Even if the court found the agreement to be ambiguous, the court would consider evidence as to facts and circumstances existing prior to and contemporaneous with the execution of the contract in order to clarify the intent and purpose of the contract. Seacat, 561 F. Supp. at 105. The only evidence provided by the Bank to indicate intent was a telex from Offshore to Third World dated January 18, 1985. This telex described the specific procedure that Offshore would use "to call a default under the delivery or lifting of the oil...." However, this telex did not discuss other types of default, nor does it clearly indicate that the letter could not be drawn on for other reasons. This telex alone does not give much weight to the Bank's argument.

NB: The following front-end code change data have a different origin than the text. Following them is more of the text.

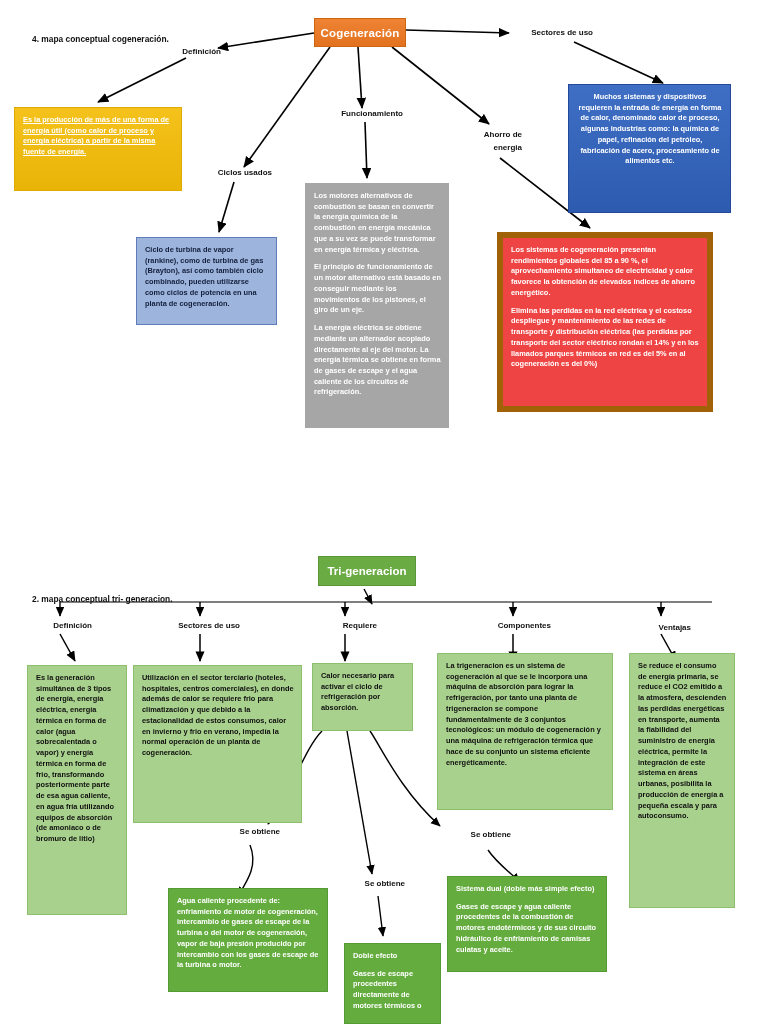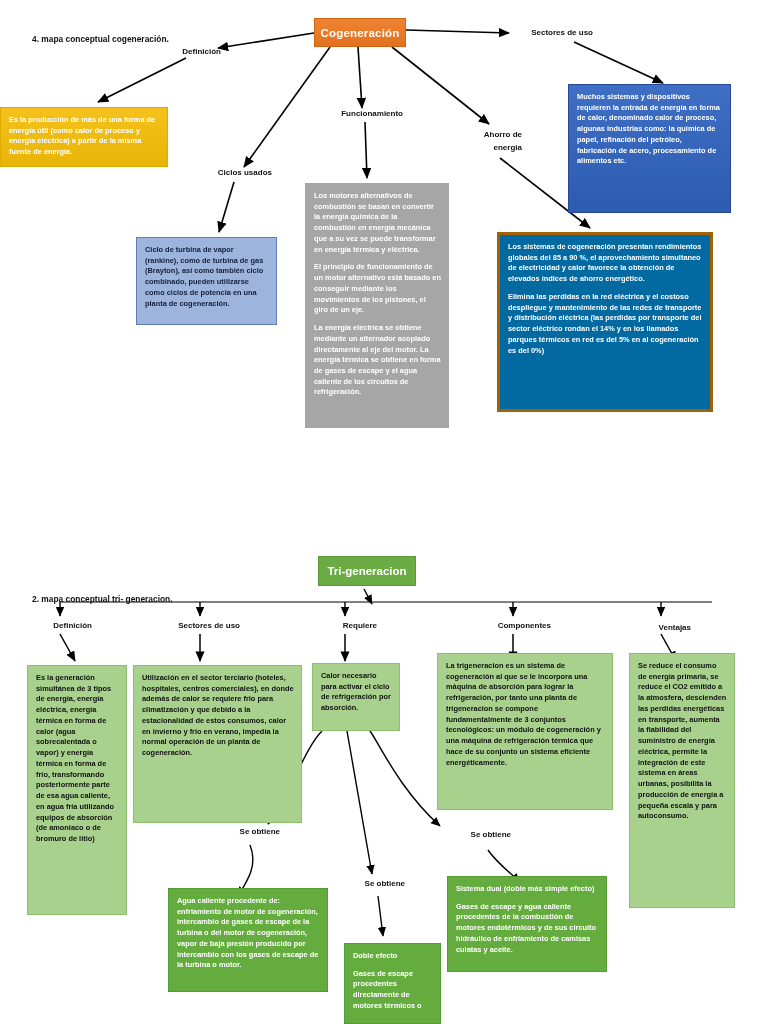"Muchos sistemas y dispositivos requieren" div.box { text-align: none -> center }
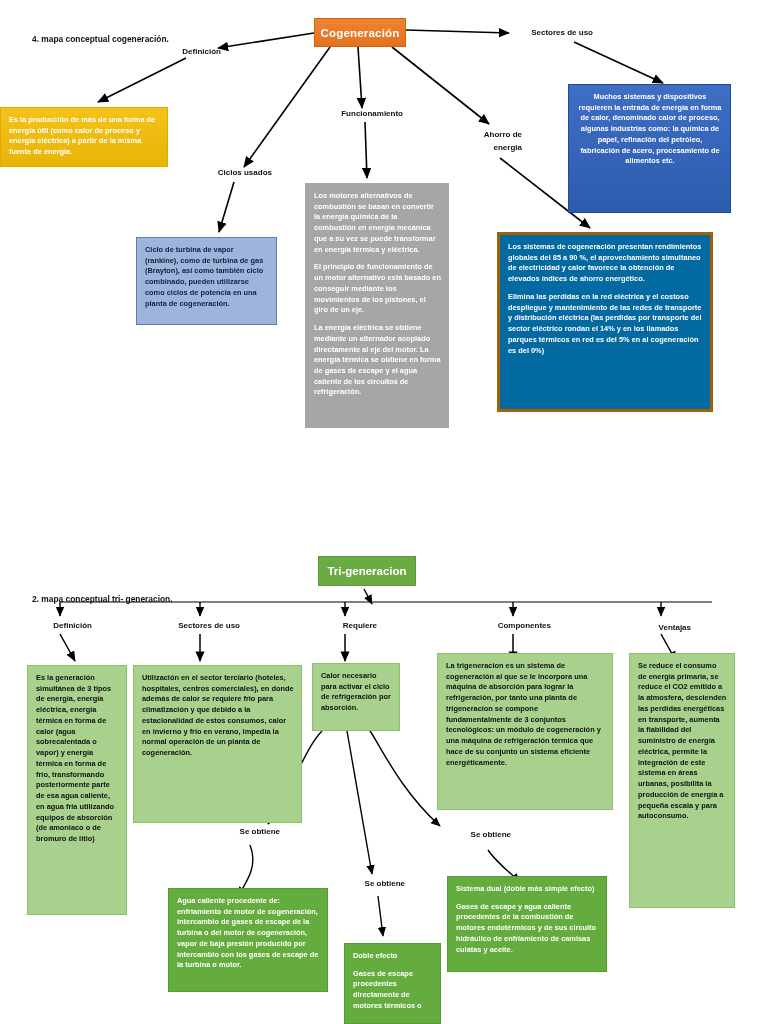"Es la producción de más" div.box { height: 60px -> 84px; left: 0 -> 14px; text-decoration: none -> underline }
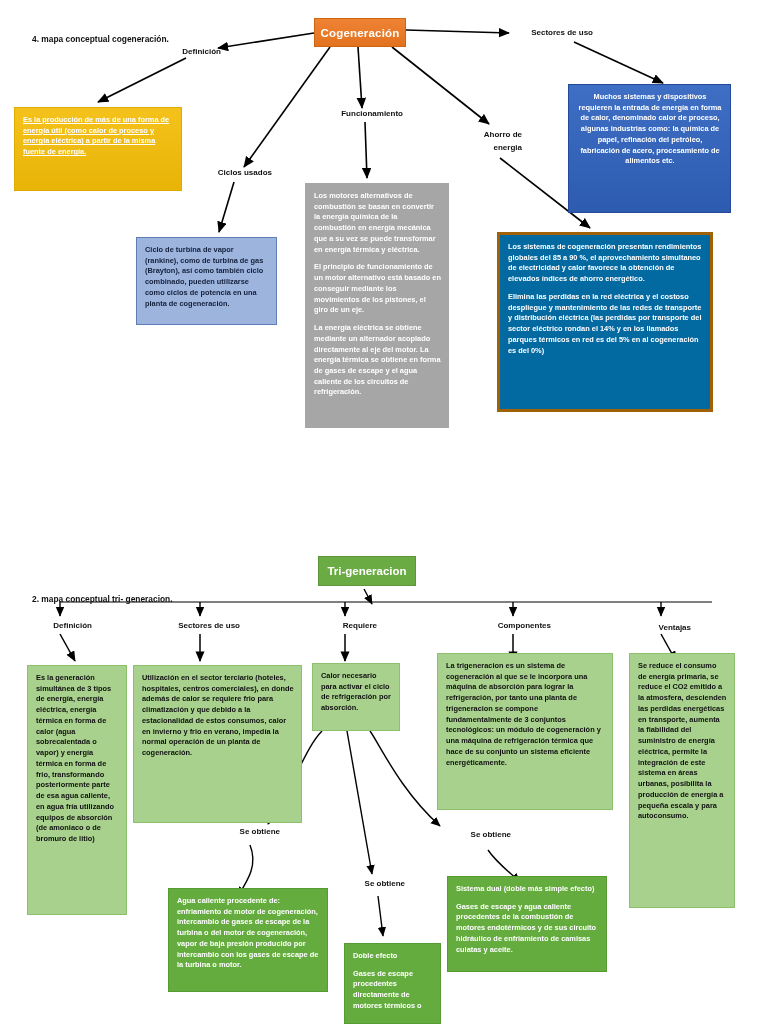"Los sistemas de cogeneración presentan" .box-green-dark { background: #0369a1 -> #ef4444; border: 3px solid #a16207 -> 6px solid #a16207 }
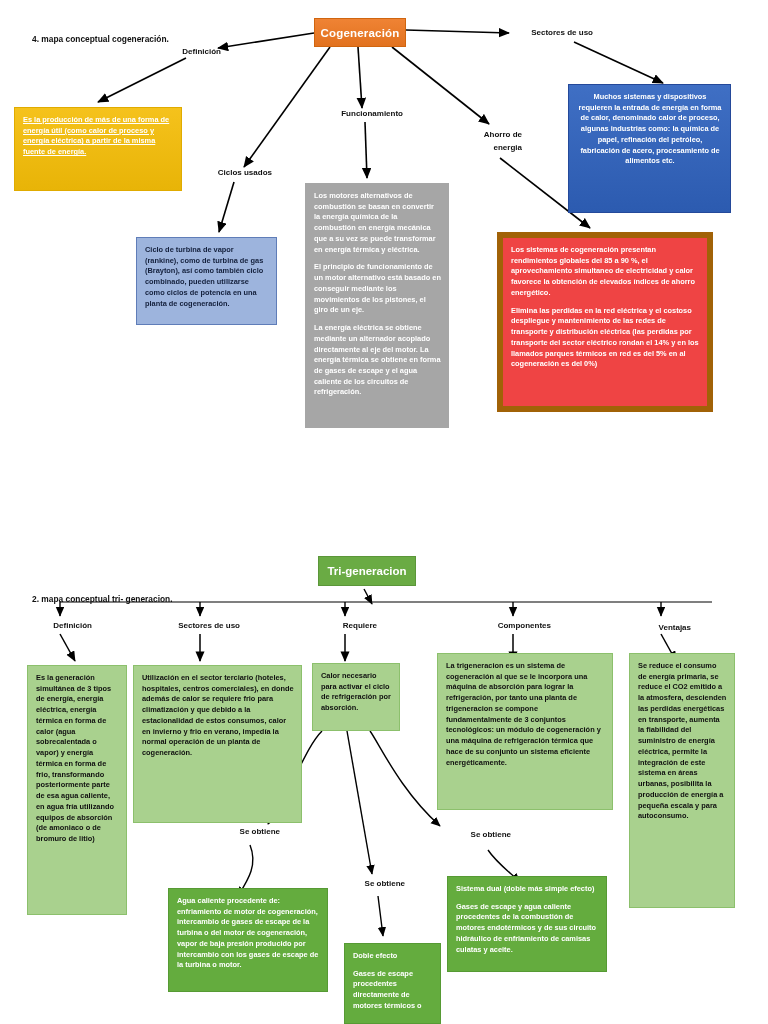"Calor necesario para activar el" div.box { width: 88px -> 101px }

However, the parties have also provided the court with other documents which bear on the intent of the parties. In a telex dated January 17, 1985, and the final contract between Third World and Offshore on January 23, 1985, the parties clearly indicated that failure to deliver the oil would be a default under which Offshore could draw on the letter of credit. The very next sentence also indicated that "[d]efault on the part of (Seller) shall also include any breach arising from the non-performance of any agreed upon terms and conditions of the contract." This reflects the intent of parties to the underlying contract that any default by Third World would allow Offshore to draw on Letter of Credit No. 147. This supports the only reasonable interpretation of the letter of credit agreement: that the credit could be drawn on any default, including the failure of Third World to deliver. This is further clarified in the following paragraph that indicates that the beneficiary give notice to the Bank that Third World had either completed its obligations under the contract or had failed to perform or was otherwise in default. For these reasons, the court finds that summary judgment is proper on this claim and that as a matter of law, the documents Offshore presented to the Bank complied, on their face, with the terms of the letter of credit. Therefore, the Bank's dishonor, if based on these grounds, was wrongful.
The court's findings on these motions can be summarized as follows. There are genuine issues of material fact which preclude summary judgment on the issue of whether Offshore is a real party in interest in this action. Summary judgment is also improper on the issue whether the Bank gave Offshore sufficient notice under the UCP to allow it to raise all of its defenses. Furthermore, both parties' motions for summary judgment on the issue of fraudulent documents must be denied. However, the court finds that as a matter of law, the letter of credit was in full force and effect on February 15, 1985, and that dishonor could not be lawfully made because of Offshore's failure to provide a letter of credit to Third World. In addition, the court finds as a matter of law, that the documents supplied by the plaintiff complied fully with the terms of the letter of credit and that claiming default for a breach other than failure to deliver was proper under the credit.
IT IS THEREFORE ORDERED that the defendant Citizen's National Bank's motion for partial summary judgment as to Count I is denied.
IT IS FURTHER ORDERED that the plaintiff's motion for partial summary judgment is granted only as to the claims that (1) the letter of credit was null and void, and (2) that the documents presented to the Bank complied with the terms of the letter of credit. Otherwise, the plaintiff's motion is denied.